On devrait mettre de l’argent sur la prévention de la transmission mère-enfant. Dans une seule clinique, ça peut coûter jusqu’à un million de dollars pour mettre le service en place! Et pour lancer des campagnes nationales de prévention, il faut entre deux et trois millions…

Dernièrement, l’ONUsida publiait un communiqué où elle dénonçait le manque de fonds pour la lutte contre le sida, affirmant que les 350 millions investis annuellement par les pays donateurs étaient insuffisants. C’est pourtant une somme importante…
Un gros hôpital universitaire fonctionne avec environ 350 millions de dollars par année! C’est donc très peu pour lutter contre une épidémie. Seulement pour soigner une MTS, un cofacteur important dans la transmission du VIH, ça coûte entre cinq et dix dollars!

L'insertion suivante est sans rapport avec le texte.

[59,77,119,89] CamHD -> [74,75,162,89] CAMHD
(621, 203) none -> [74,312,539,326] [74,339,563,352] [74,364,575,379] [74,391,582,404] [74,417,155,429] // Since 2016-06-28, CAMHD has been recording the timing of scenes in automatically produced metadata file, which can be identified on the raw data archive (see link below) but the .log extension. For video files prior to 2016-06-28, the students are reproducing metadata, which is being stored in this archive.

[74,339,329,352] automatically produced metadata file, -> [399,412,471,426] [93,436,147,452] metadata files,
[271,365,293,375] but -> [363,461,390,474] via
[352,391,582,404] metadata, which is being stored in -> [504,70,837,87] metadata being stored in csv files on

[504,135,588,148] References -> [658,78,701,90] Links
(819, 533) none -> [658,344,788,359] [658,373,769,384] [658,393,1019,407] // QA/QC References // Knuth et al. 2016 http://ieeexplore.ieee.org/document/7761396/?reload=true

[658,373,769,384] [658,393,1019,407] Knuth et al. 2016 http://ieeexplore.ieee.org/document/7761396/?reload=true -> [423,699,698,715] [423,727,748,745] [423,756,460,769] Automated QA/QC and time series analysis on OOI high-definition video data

De plus, la lutte contre le sida représente moins de 1 % de l’aide accordée aux pays en voie de développement alors que la maladie détruit systématiquement ces sociétés. Actuellement, la maladie se propage trois fois plus rapidement que n’augmentent les fonds destinés à la contrôler! C’est alarmant!

Seul un vaccin pourrait stopper la maladie?
Honnêtement, oui. On a un succès relatif avec les médicaments, mais pour le Tiers-Monde, ce sera le vaccin. Le médicament, c’est l’arme du riche; le vaccin, l’arme du pauvre. Le condom ne suffit pas, on le voit bien!

Mais l’industrie pharmaceutique n’est pas très intéressée à développer un vaccin puisqu’il rapporterait beaucoup moins que l’actuelle médication…
Vous avez mille fois raison, c’est exactement la vision de l’industrie! On essaie tout de même de les encourager à faire la recherche. La compagnie qui trouvera ce vaccin aura une renommée internationale immédiate! Actuellement, plusieurs candidats vaccins sont à l’étude, mais on ne saura pas avant deux ou trois ans s’ils sont efficaces à 50 %, à 100 % ou à 0 %… Le jour où le vaccin existera, il faudra qu’il soit disponible pour toute la population de la planète en deux ans, c’est essentiel!

En terminant, comment voyez-vous la situation des pays occidentaux, où l’on présente de plus en plus la maladie comme chronique plutôt que mortelle?
C’est une énorme préoccupation. On voit qu’il y a un relâchement des efforts de prévention, même du côté des gouvernements. Le sida ne devrait jamais être traité comme une maladie chronique, c’est faux! Il y a déjà des échecs, des cas de virus résistant à la trithérapie, et il suffit d’arrêter les traitements pour que la maladie fasse un bond immédiat.

Les gens sont mal informés sur les nombreux effets secondaires et sur les difficultés de la trithérapie. Les traitements changent régulièrement, et c’est de douze à dix-huit pilules que les malades doivent prendre tous les jours! La trithérapie, c’est un cauchemar!